Without including any pictures, write out the listing below exactly.
++++++
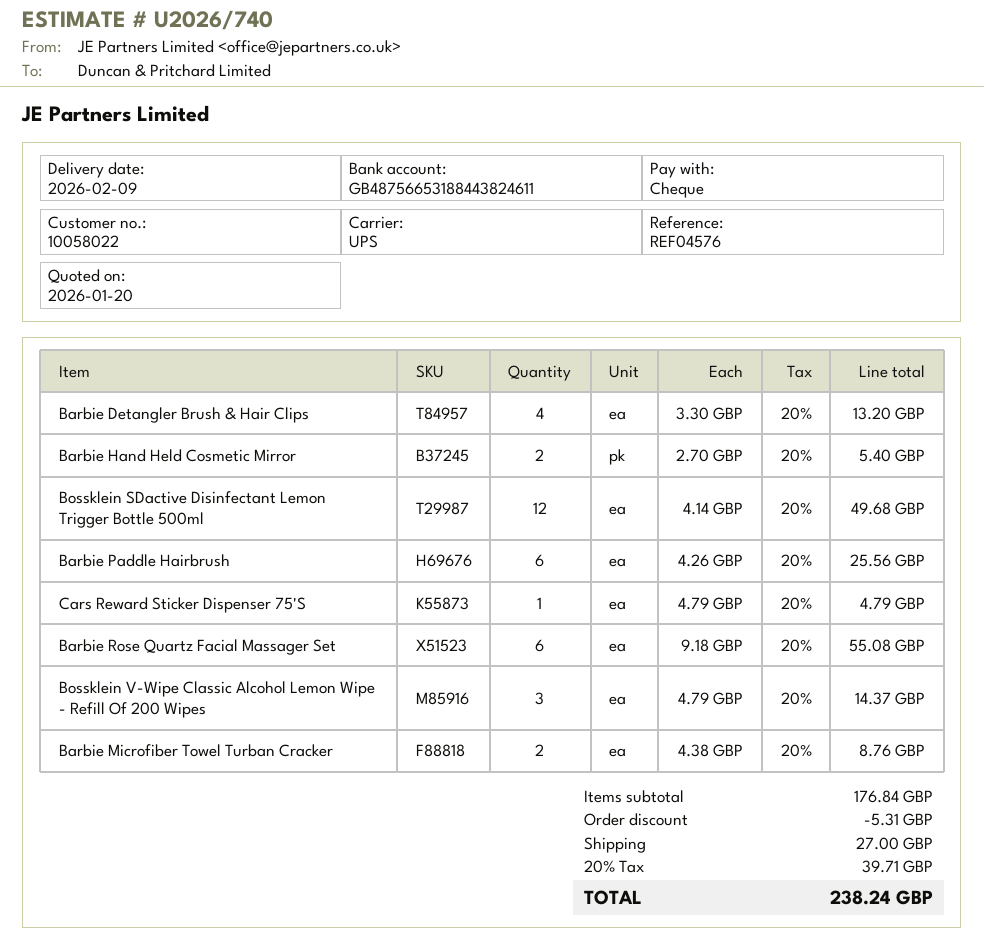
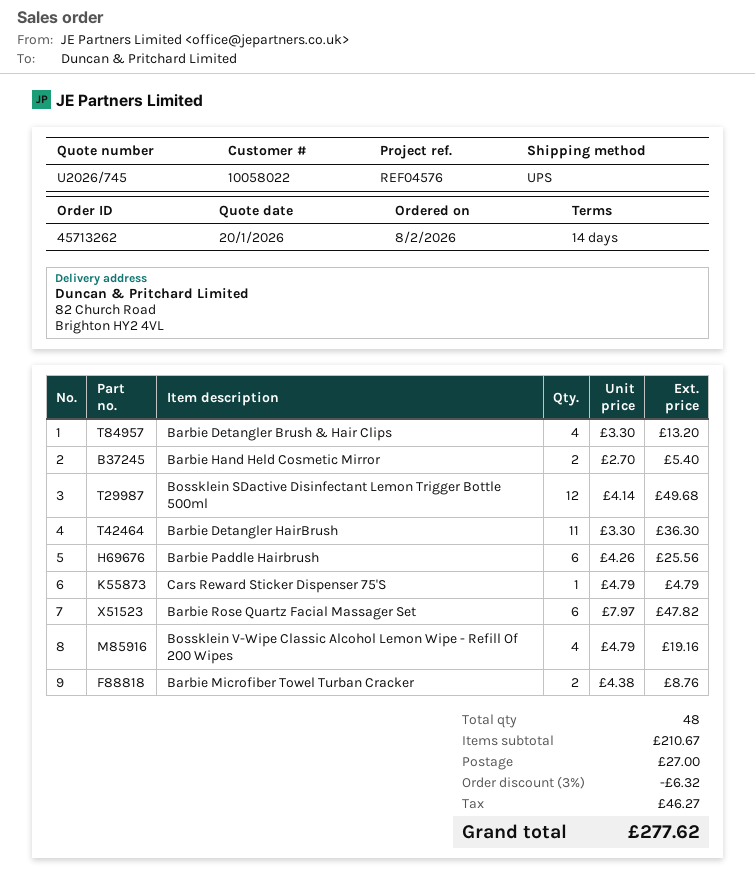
quote number: U2026/740 -> U2026/745
Barbie Rose Quartz Facial Massager Set: 6 x 9.18 = 55.08 -> 6 x 7.97 = 47.82
Bossklein V-Wipe Classic Alcohol Lemon Wipe - Refill Of 200 Wipes: 3 x 4.79 = 14.37 -> 4 x 4.79 = 19.16
Barbie Detangler HairBrush: none -> 11 x 3.30 = 36.30
subtotal: 176.84 -> 210.67
discount: 5.31 -> 6.32
tax: 39.71 -> 46.27
total: 238.24 -> 277.62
++++++
* [Solution]
quote number: U2026/740 -> U2026/745
Barbie Rose Quartz Facial Massager Set: 6 x 9.18 = 55.08 -> 6 x 7.97 = 47.82
Bossklein V-Wipe Classic Alcohol Lemon Wipe - Refill Of 200 Wipes: 3 x 4.79 = 14.37 -> 4 x 4.79 = 19.16
Barbie Detangler HairBrush: none -> 11 x 3.30 = 36.30
subtotal: 176.84 -> 210.67
discount: 5.31 -> 6.32
tax: 39.71 -> 46.27
total: 238.24 -> 277.62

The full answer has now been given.